Après la décapitation de Samuel Paty, les journaleux et les politicards ont trouvé les coupables : les réseaux sociaux.

Et des chiens de garde comme Christophe Barbier militent pour le retour de la loi Avia. Cette loi qui s’en prenait essentiellement à l’islamophobie sur le Net. Cette islamophie qui décapite, égorge, poignarde, dans nos rues.

Les coupables ne sont donc pas l’islam, pas un musulman mais Facebook et Twitter.

Les deux réseaux ne fermeraient pas les sites propageant la haine, le racisme, blablabla.

Sauf que mon Facebook a été fermé plusieurs fois.
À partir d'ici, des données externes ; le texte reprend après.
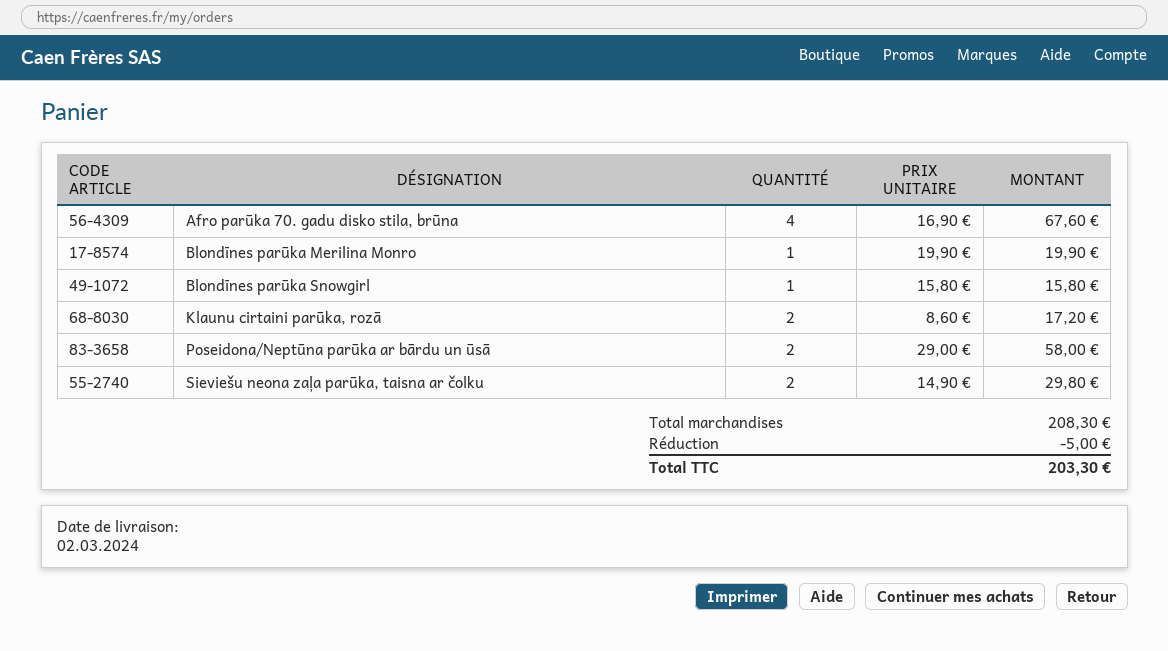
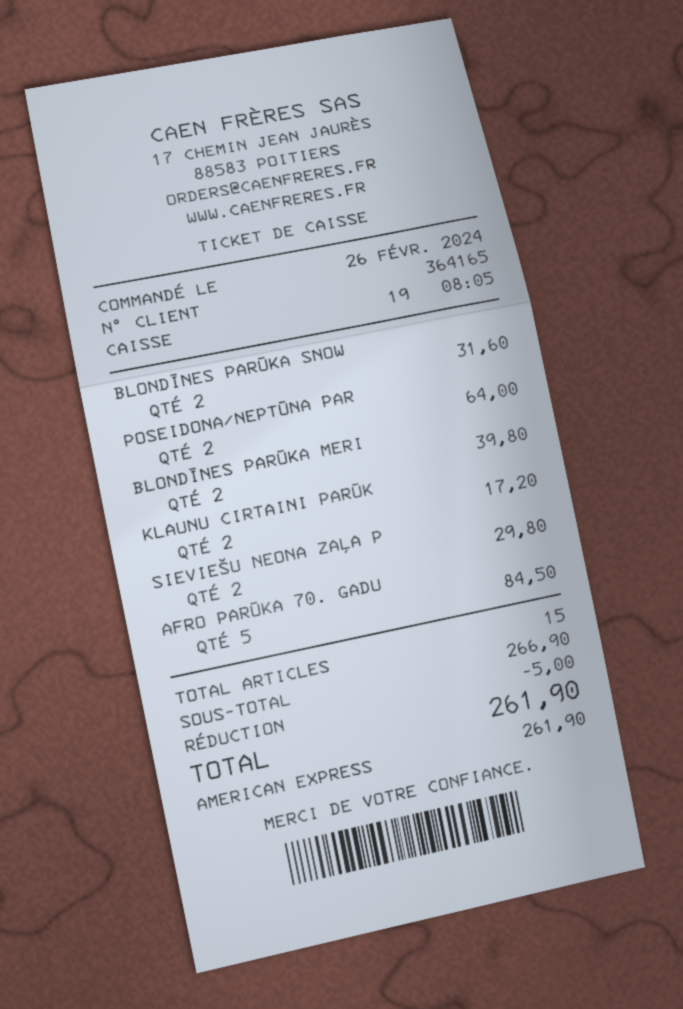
Afro parūka 70. gadu disko stila, brūna: 4 for 67.60 -> 5 for 84.50
Blondīnes parūka Merilina Monro: 1 for 19.90 -> 2 for 39.80
Blondīnes parūka Snowgirl: 1 for 15.80 -> 2 for 31.60
Poseidona/Neptūna parūka ar bārdu un ūsā: 2 for 58.00 -> 2 for 64.00
subtotal: 208.30 -> 266.90
total: 203.30 -> 261.90

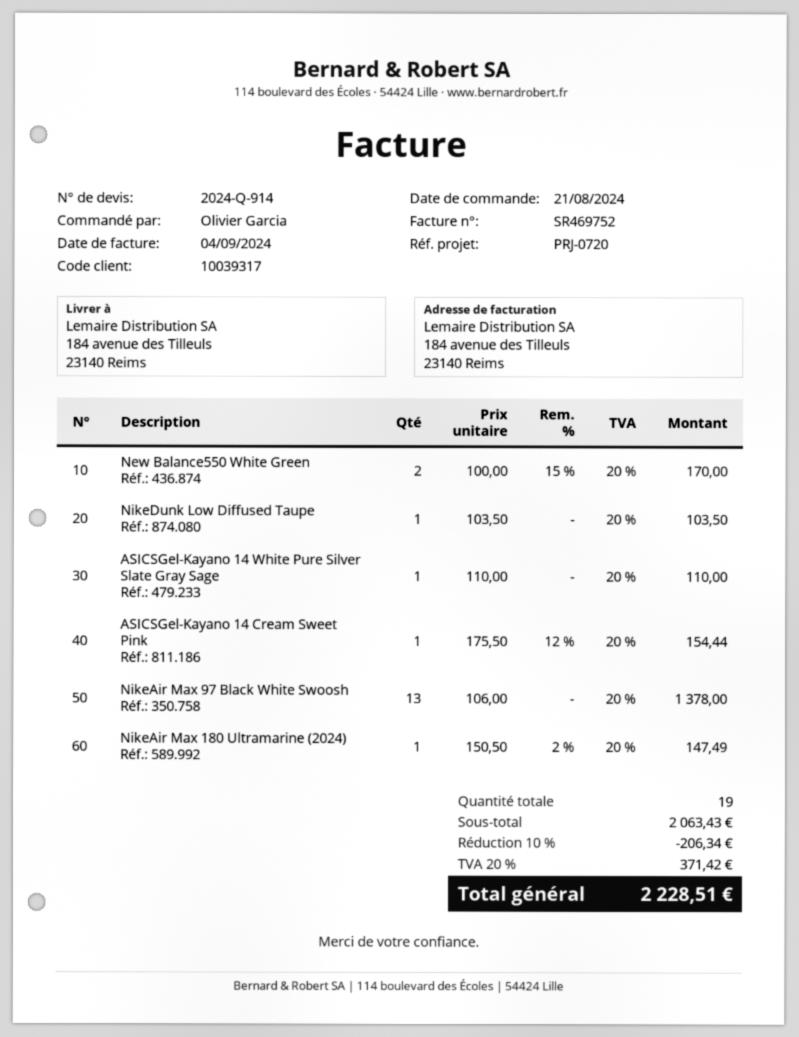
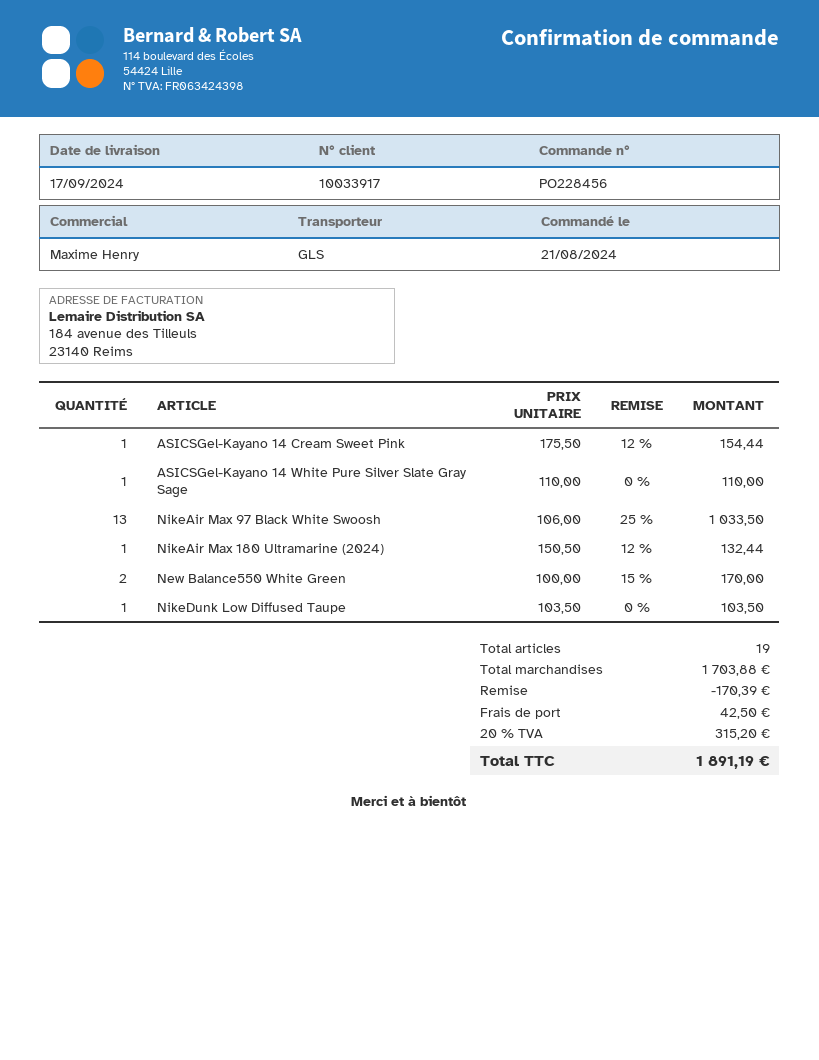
customer number: 10039317 -> 10033917
NikeAir Max 97 Black White Swoosh: 13 x 106.00 = 1378.00 -> 13 x 106.00 - 25% = 1033.50
NikeAir Max 180 Ultramarine (2024): 1 x 150.50 - 2% = 147.49 -> 1 x 150.50 - 12% = 132.44
subtotal: 2063.43 -> 1703.88
discount: 206.34 -> 170.39
shipping: none -> 42.50
tax: 20% = 371.42 -> 20% = 315.20
total: 2228.51 -> 1891.19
Une fois pour islamophobie avec la photo d’une projection sur le minaret d’une mosquée à Lyon.

Une autre pour la photo d’Hervé Cornara accroché par son assassin à la clôture d’une usine.

Et une troisième pour des seins nus sur une plage après un contrôle de gendarmerie à Sainte-Marie-la-Mer.

Quant à Twitter, les censeurs ont clos le compte de Donald Trump. Rien que ça.

Donc les fameux réseaux sociaux savent censurer le politiquement incorrect quand ils le veulent. Mais pas touche à l’islam. Les censeurs en font-ils partie ? Ou alors, ils sont les représentants de la lâcheté occidentale face à cette religion mortifère.

 

En suivant la logique de Barbier et Compagnie, le gouvernement doit interdire les camions, l’un d’eux pourrait servir à rejouer 14 juillet à Nice, les feuilles de boucher après l’expérience d’un Pakistanais sur les visages de deux journalistes devant les anciens locaux de Charlie Hebdo, les boules de pétanque, les réfrigérateurs et les machines à laver parce qu’ils sont des projectiles lancés du haut des immeubles sur les policiers, les couteaux dont les fabricants sont des assassins par complicité…

 

N’oublions pas de mentionner les cours d’instruction civique sur la liberté d’expression dont la dangerosité apparaît au grand jour.

 

Dans le foutage de gueule, les islamo-collabos sont les meilleurs.

Ils passent en boucle sur les plateaux de télévision et sur les ondes radios pour encenser les millions de musulmans qui, prétendent-ils, veulent vivre sereinement leur religion de haine et d’intolérance. Ces islamo-fellateurs refusent d’entendre que 74 % des jeunes musulmans font passer la loi islamique avant les lois de la République, ils font semblant de ne pas comprendre que la décapitation du mécréant est dans le Coran, ils parlent comme un pathétique Chevènement d’islam des Lumières.

Les partisans de la France (in)soumise sont les plus serviles.

Ils continuent de protéger les associations musulmanes comme le CCIF (Collectif contre l’islamophobie en France), Baraka city, Ummah Charity. Des officines qui nous font la guerre avec souvent l’argent de nos impôts, les fameuses subventions dont notre pays a le secret.

Un Mélenchon et sa clique, ça ose tout.

Coquerel : « L’islam est une religion qui subit un véritable racisme », lance-t-il.

« On ne peut pas être en même temps Obono et Charlie Hebdo », dit l’avocat Richard Malka. La Merluche démontre que si.

Comme l’écrit Goldanel, marcher aux côtés de Mélenchon lors de la manifestation de dimanche c’est comme cheminer aux côtés des fabricants de cigarettes lorsqu’on marche contre le cancer.

 

Samuel Paty a été tué pour avoir présenté cette caricature :

Si les journaux français avaient un minimum de courage, ils l’auraient tous mis en une. Mais non. Le Télégramme de Brest, par exemple, a préféré donner la parole aux musulmans installés en Bretagne : pleurnicheries et takîya garanties.

 

Dans quelques jours, la mort de Samuel Paty sera dans le marais de l’histoire. Et l’islam reprendra sa marche conquérante.

Comme pour le confinement, l’après sera pire que l’avant.